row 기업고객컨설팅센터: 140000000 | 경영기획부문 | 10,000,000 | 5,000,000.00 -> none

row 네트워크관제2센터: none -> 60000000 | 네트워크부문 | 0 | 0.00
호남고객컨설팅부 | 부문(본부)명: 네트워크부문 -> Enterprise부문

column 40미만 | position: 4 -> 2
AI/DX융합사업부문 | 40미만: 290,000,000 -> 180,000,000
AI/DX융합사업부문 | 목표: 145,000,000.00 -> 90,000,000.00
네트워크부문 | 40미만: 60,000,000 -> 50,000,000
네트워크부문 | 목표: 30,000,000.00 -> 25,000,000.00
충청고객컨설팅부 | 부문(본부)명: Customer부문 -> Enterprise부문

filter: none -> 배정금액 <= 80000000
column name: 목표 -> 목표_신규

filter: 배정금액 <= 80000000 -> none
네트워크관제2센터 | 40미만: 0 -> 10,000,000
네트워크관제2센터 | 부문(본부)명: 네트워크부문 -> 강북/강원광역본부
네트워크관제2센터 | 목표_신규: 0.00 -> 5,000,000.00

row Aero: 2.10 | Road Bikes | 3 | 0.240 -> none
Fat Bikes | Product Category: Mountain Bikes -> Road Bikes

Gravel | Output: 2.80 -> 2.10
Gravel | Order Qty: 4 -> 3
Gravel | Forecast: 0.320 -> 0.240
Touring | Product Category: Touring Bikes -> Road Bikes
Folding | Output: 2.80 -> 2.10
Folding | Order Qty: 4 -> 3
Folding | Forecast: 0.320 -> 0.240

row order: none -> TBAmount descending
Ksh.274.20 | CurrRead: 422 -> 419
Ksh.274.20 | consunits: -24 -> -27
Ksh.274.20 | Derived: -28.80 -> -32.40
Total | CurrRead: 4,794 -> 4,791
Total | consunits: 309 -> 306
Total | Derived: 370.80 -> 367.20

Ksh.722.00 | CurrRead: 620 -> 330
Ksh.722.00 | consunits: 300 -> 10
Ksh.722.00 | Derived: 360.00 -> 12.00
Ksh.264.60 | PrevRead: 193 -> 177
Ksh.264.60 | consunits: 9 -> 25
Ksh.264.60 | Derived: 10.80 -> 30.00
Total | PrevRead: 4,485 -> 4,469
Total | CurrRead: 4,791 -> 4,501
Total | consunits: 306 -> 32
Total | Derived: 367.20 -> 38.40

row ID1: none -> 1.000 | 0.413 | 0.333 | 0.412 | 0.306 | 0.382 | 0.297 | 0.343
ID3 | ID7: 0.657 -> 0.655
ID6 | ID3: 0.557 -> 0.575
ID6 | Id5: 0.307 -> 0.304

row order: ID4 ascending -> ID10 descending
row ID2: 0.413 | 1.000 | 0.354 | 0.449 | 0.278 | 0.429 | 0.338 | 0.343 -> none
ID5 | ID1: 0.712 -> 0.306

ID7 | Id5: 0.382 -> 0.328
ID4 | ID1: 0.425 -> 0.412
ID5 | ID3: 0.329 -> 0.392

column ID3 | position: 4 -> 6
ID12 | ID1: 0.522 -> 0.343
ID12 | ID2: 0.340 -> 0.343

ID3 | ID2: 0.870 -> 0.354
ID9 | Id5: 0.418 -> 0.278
****************
◆ **Description of the task**
Tell how many lines in the entries contain the string "none", and give nothing beyond the number.

◆ **Answer area**
8